The building that the Plymouth gin distillery now sits in was originally built in 1431 as an Dominican order monastery.
Much of the original building has been taken down and replaced or altered somehow, but the refectory room which was once a medieval hall, is still intact from the original construction and even has a hull shape timber roof which was built in 1431.
There is even a story about how the pilgrim fathers spent there last night in England in this building before taking the short trip to the docks and setting off on their voyage to America in 1620.
As for the actual distillery function of the building it has been in operation since 1793, making it one of the oldest, still functioning gin distilleries in the UK.
Today the building, which is also known as Black friars distillery after the brand name, still produces gin, but is also open as a bar with bistro on the first floor. It displays some of its historic gin equipment around the social rooms and has also produced a large amount of promotional items, many of which have become collectibles.
The Plymouth gin distillery is thought to have multiple ghosts residing within its walls, and it seems they are spread across the whole life time of the building.
The distillery has been known to allow ghost tours and all night investigations in the more recent years, with some interesting results. Psychics who have been within these groups have often picked up a major tragic event which happened here, which they claim is a major factor behind the buildings ghostly residents. What this tragedy was though remains a mystery, but one explanation could possibly be from when the building was hit by a firebomb dropped by a German plane during the second world war on the area which is now the women's bathroom. How many people died in this bombing is unknown, but the distillery was temporarily shut down at the time due to rationing on ingredients.

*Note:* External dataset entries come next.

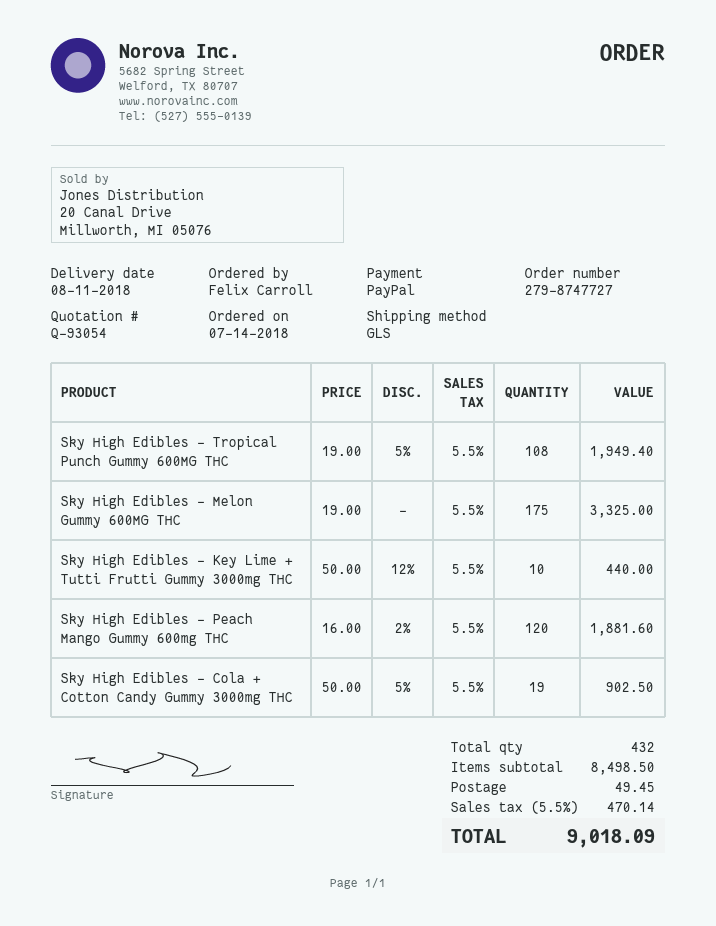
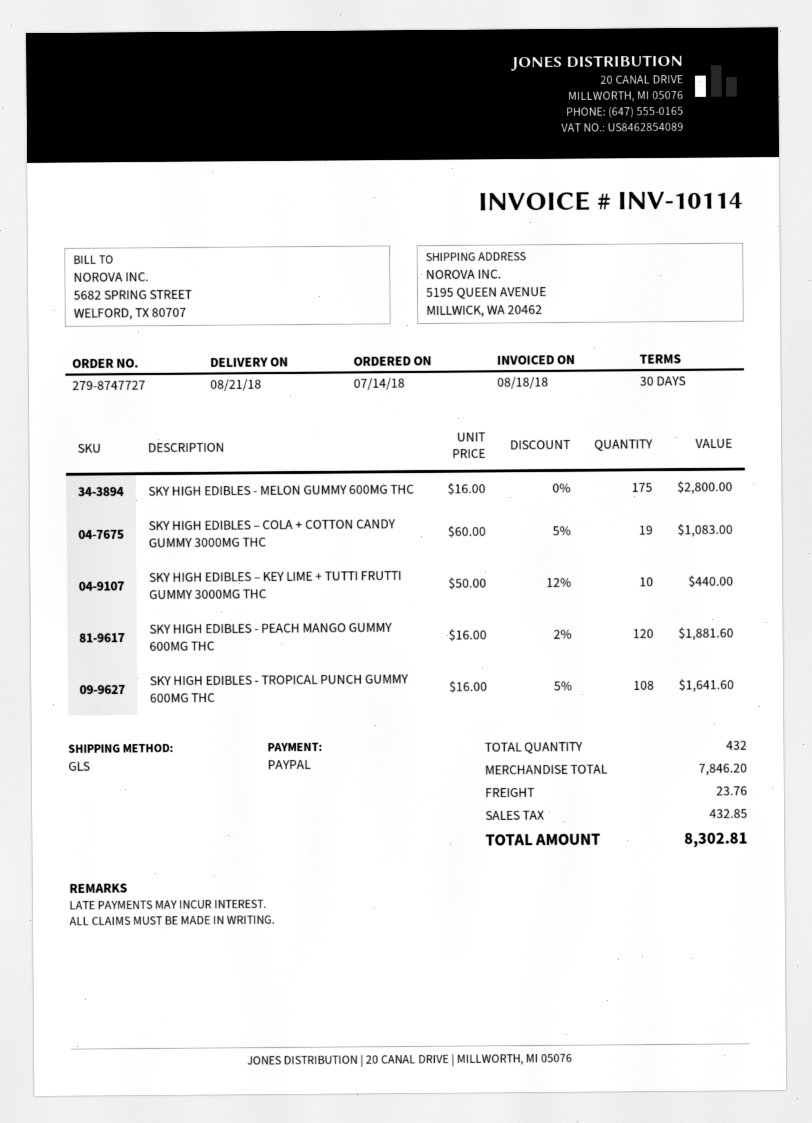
delivery date: 2018-08-11 -> 2018-08-21
Sky High Edibles - Tropical Punch Gummy 600MG THC: 108 x 19.00 - 5% = 1949.40 -> 108 x 16.00 - 5% = 1641.60
Sky High Edibles - Melon Gummy 600MG THC: 175 x 19.00 = 3325.00 -> 175 x 16.00 = 2800.00
Sky High Edibles – Cola + Cotton Candy Gummy 3000mg THC: 19 x 50.00 - 5% = 902.50 -> 19 x 60.00 - 5% = 1083.00
subtotal: 8498.50 -> 7846.20
shipping: 49.45 -> 23.76
tax: 470.14 -> 432.85
total: 9018.09 -> 8302.81

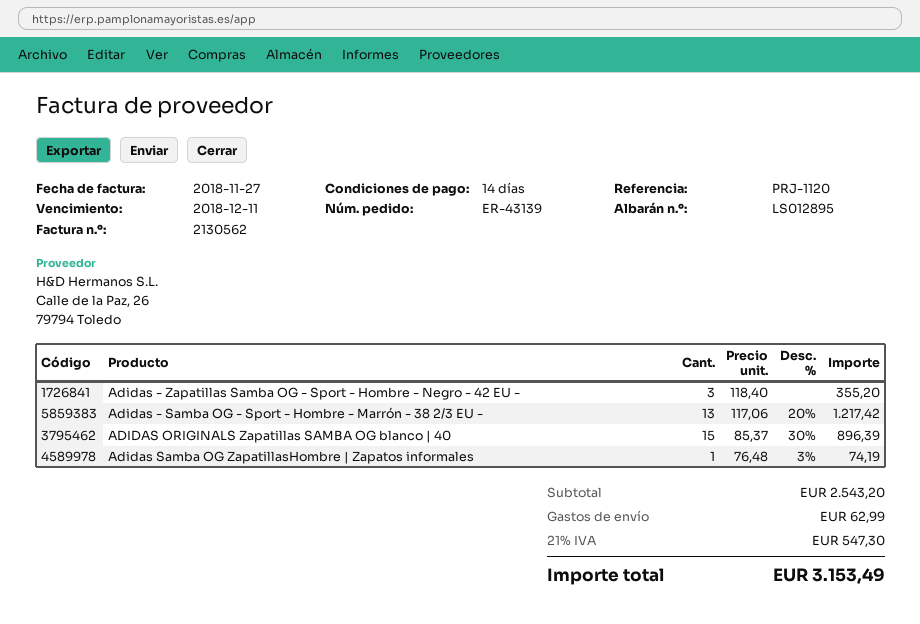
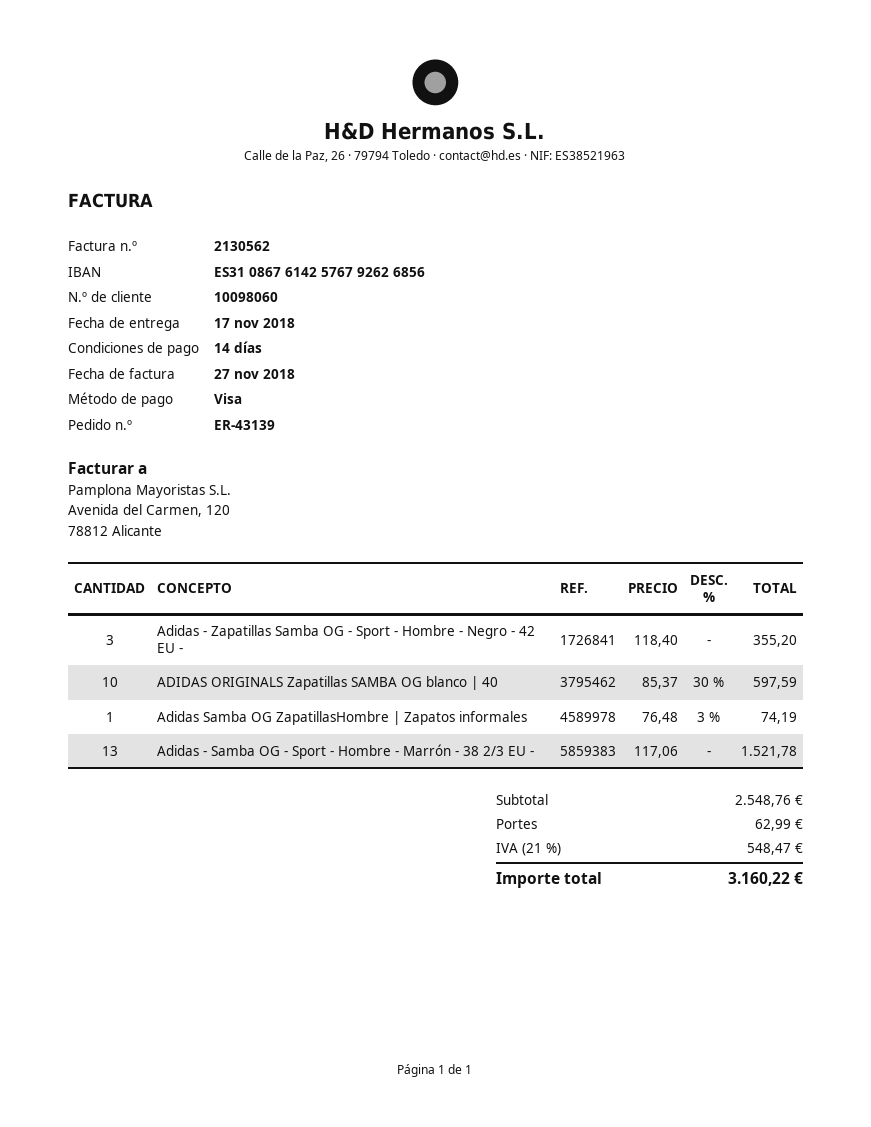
Adidas - Samba OG - Sport - Hombre - Marrón - 38 2/3 EU -: 13 x 117.06 - 20% = 1217.42 -> 13 x 117.06 = 1521.78
ADIDAS ORIGINALS Zapatillas SAMBA OG blanco | 40: 15 x 85.37 - 30% = 896.39 -> 10 x 85.37 - 30% = 597.59
subtotal: 2543.20 -> 2548.76
tax: 21% = 547.30 -> 21% = 548.47
total: 3153.49 -> 3160.22

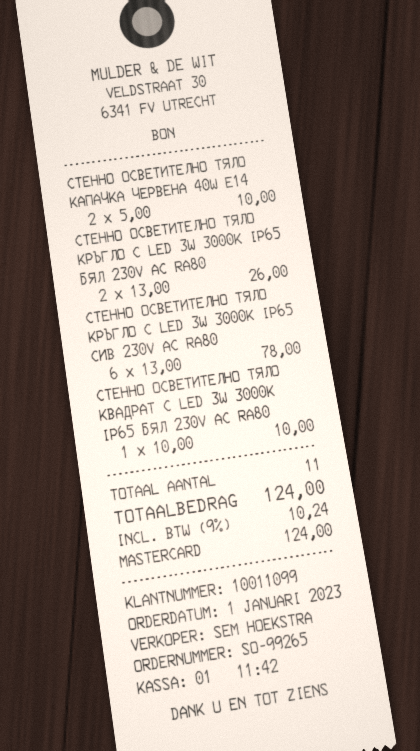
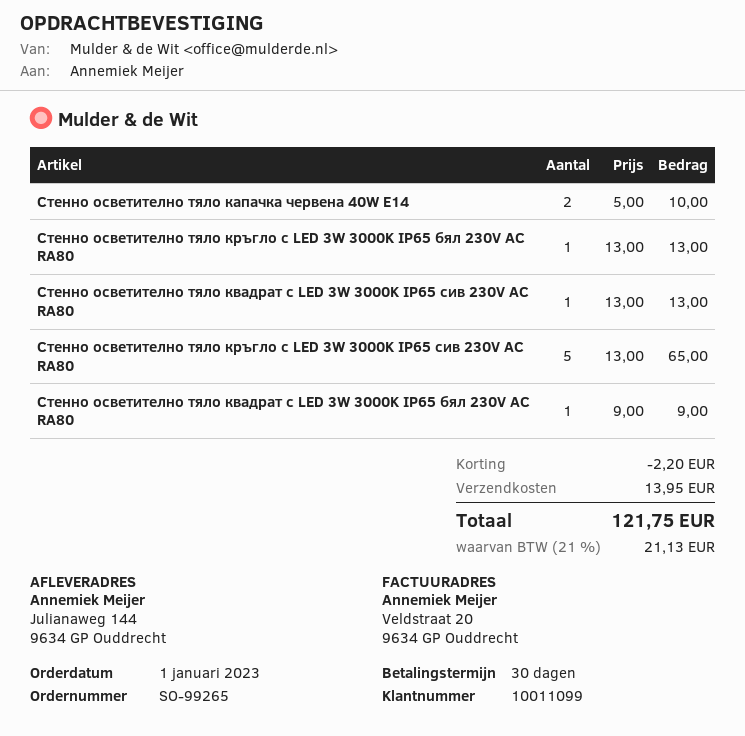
СТЕННО ОСВЕТИТЕЛНО ТЯЛО КРЪГЛО С LED 3W 3000K IP65 БЯЛ 230V AC RA80: 2 x 13.00 = 26.00 -> 1 x 13.00 = 13.00
СТЕННО ОСВЕТИТЕЛНО ТЯЛО КРЪГЛО С LED 3W 3000K IP65 СИВ 230V AC RA80: 6 x 13.00 = 78.00 -> 5 x 13.00 = 65.00
СТЕННО ОСВЕТИТЕЛНО ТЯЛО КВАДРАТ С LED 3W 3000K IP65 БЯЛ 230V AC RA80: 1 x 10.00 = 10.00 -> 1 x 9.00 = 9.00
Стенно осветително тяло квадрат с LED 3W 3000K IP65 сив 230V AC RA80: none -> 1 x 13.00 = 13.00
discount: none -> 2.20
shipping: none -> 13.95
tax: 9% = 10.24 -> 21% = 21.13
total: 124.00 -> 121.75

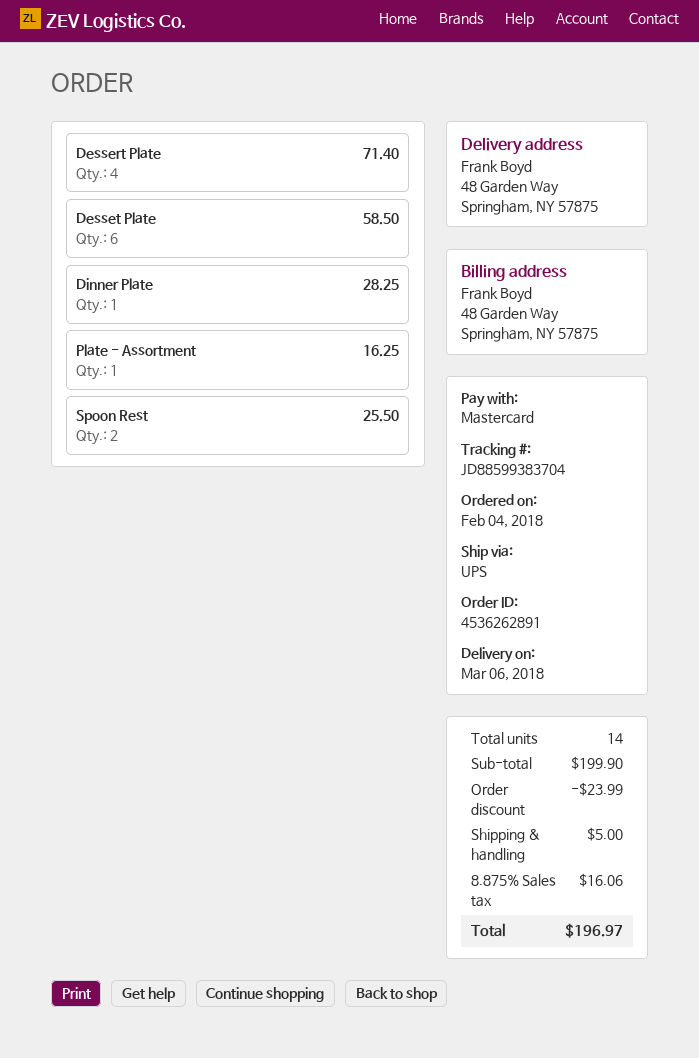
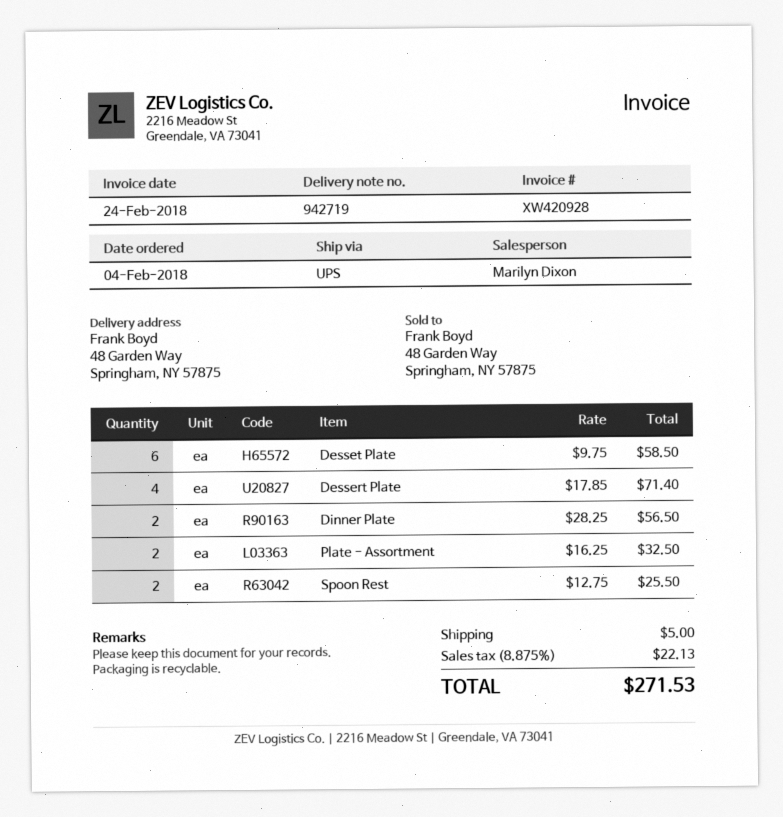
Dinner Plate: 1 for 28.25 -> 2 for 56.50
Plate - Assortment: 1 for 16.25 -> 2 for 32.50
discount: 23.99 -> none
tax: 8.875% = 16.06 -> 8.875% = 22.13
total: 196.97 -> 271.53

As for the woman's bathroom it is believed to have its own female ghost. Who she is remains unknown but apparently she was stabbed to death here long before the building became a distillery. Some Women who enter the bathroom have claimed to be overcome with an intense emotion of dread, as if they are in immanent danger.
There are a few other ghosts which have appeared so often they now have names. One of the most popular is a young girl named "Lucy", who's apparition has been seen in all areas of the building, often appearing with a friendly, playful aura.
The still room has a male ghost named "Charles" who is thought to be a past worker of the distillery and for some reason has a dislike towards women. Some women within this room have reported having their hair pulled by unseen hands, or the feeling as if someone if rudely barging past them, though of course no one is seen at the time.
Another apparition of a female ghost named "Elizabeth" has appeared on occasion within the bar and bistro areas, thought to be a prostitute who met an unfortunate end in the building, though her story is unknown.
Apart from this the refectory room, which was once a medieval hall has had the apparitions of monks appear within it, though these claims are very rare and apart from the odd sighting, they have never made themselves known in any other way.